Por todo o exposto, é forçoso concluir que não houve descontinuidade dos motivos que deram origem ao benefício, sendo o seu restabelecimento, em sua plenitude, medida de rigor. Fixo como termo inicial para o pleno restabelecimento da aposentadoria por invalidez em favor da autora o dia 28/03/2018, quando realizou a indevida perícia revisional no INSS.
DISPOSITIVO
Diante de todo o exposto, JULGO PROCEDENTE O PEDIDO, nos termos do art. 487, I, do CPC, para condenar o INSS a restabelecer, em favor da parte autora, o benefício de aposentadoria por invalidez a partir de 28/03/2018, em sua integralidade e plenitude. CONDENO, ainda, o INSS a pagar as prestações vencidas a contar de 28/03/2018 até o efetivo restabelecimento pleno da aposentadoria, sendo devido o desconto das parcelas pagas a título de mensalidade de recuperação, desde essa mesma data. Quanto aos valores atrasados, devem incidir correção monetária pelo INPC, contada desde a data em que os valores deveriam ter sido pagos, e juros de mora de 0,5% ao mês, estes a contar da citação
Defiro a tutela antecipada para que a aposentadoria por invalidez seja restabelecida em sua plenitude, no prazo máximo de 20 dias, diante de seu caráter alimentar, e do fumus boni iuris demonstrado no curso desta sentença. Intime-se a AADJ, com urgência.

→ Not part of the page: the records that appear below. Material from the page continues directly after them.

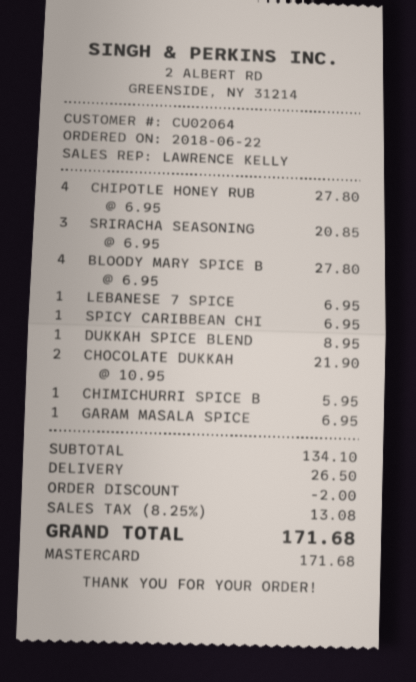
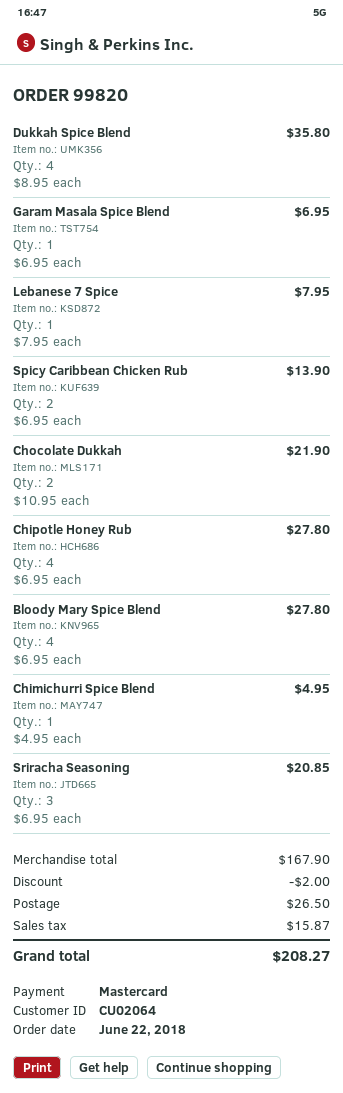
LEBANESE 7 SPICE: 1 x 6.95 = 6.95 -> 1 x 7.95 = 7.95
SPICY CARIBBEAN CHI: 1 x 6.95 = 6.95 -> 2 x 6.95 = 13.90
DUKKAH SPICE BLEND: 1 x 8.95 = 8.95 -> 4 x 8.95 = 35.80
CHIMICHURRI SPICE B: 1 x 5.95 = 5.95 -> 1 x 4.95 = 4.95
subtotal: 134.10 -> 167.90
tax: 13.08 -> 15.87
total: 171.68 -> 208.27

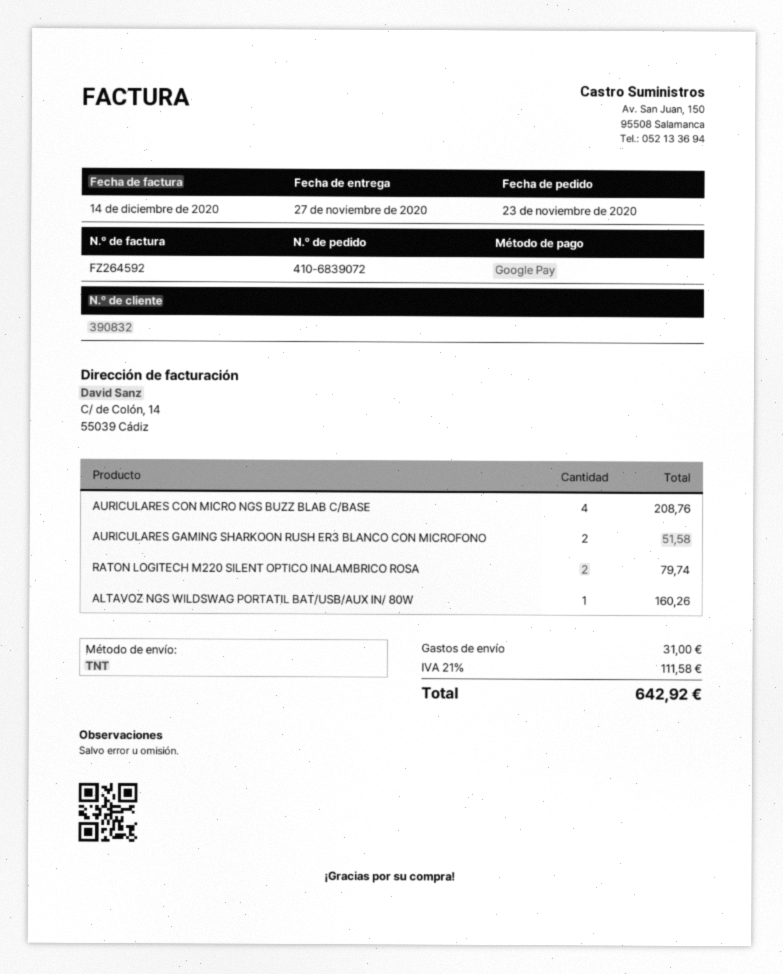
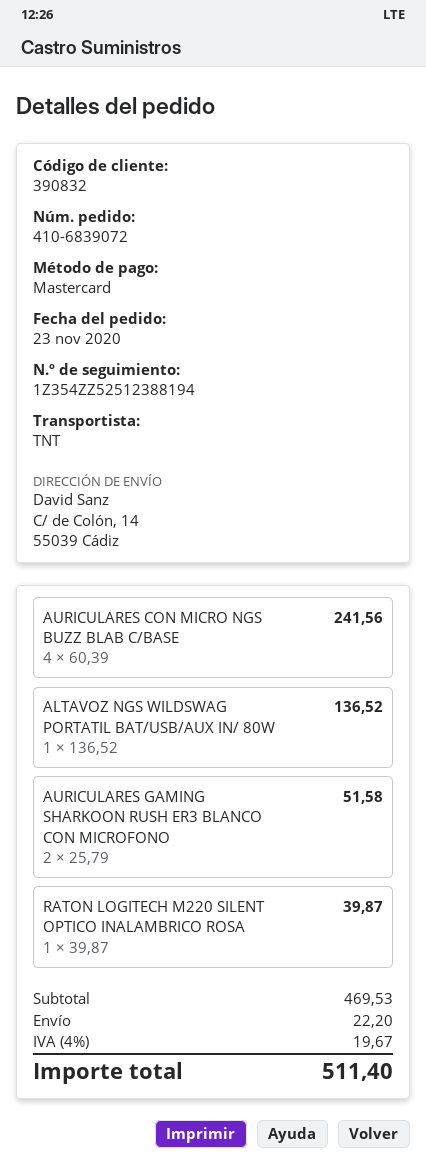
payment method: Google Pay -> Mastercard
AURICULARES CON MICRO NGS BUZZ BLAB C/BASE: 4 for 208.76 -> 4 for 241.56
RATON LOGITECH M220 SILENT OPTICO INALAMBRICO ROSA: 2 for 79.74 -> 1 for 39.87
ALTAVOZ NGS WILDSWAG PORTATIL BAT/USB/AUX IN/ 80W: 1 for 160.26 -> 1 for 136.52
shipping: 31.00 -> 22.20
tax: 21% = 111.58 -> 4% = 19.67
total: 642.92 -> 511.40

Diante da decisão acima, deverá a parte sucumbente ressarcir os valores antecipados por esta Seção Judiciária a título de honorários periciais, nos termos do §1º do art. 12 da Lei n.º 10.259/01.
Sem condenação em custas e honorários advocatícios, nos termos dos artigos 54 e 55 da Lei nº 9.099/95.
Caso haja recurso de qualquer das partes dentro do prazo de 10 (dez) dias, intimem-se os recorridos para, querendo, oferecerem resposta escrita no mesmo prazo, nos termos do § 2.º do artigo 42 da Lei nº 9.099/1995, cumulado com o artigo 1º. da Lei n.º 10.259/2001. Após, apresentadas ou não as defesas escritas, remetam-se os autos à Turma Recursal da Seção Judiciária do Estado do Rio de Janeiro.
Com o trânsito em julgado, intime-se o INSS para apresentar o cálculo das parcelas atrasadas, no prazo de 30 dias.
P.R.I.
Rio de Janeiro, 01/07/2019
Fica a dica para os advogados previdenciários que pegarem causas de soropositivos desaposentados no pente fino do INSS.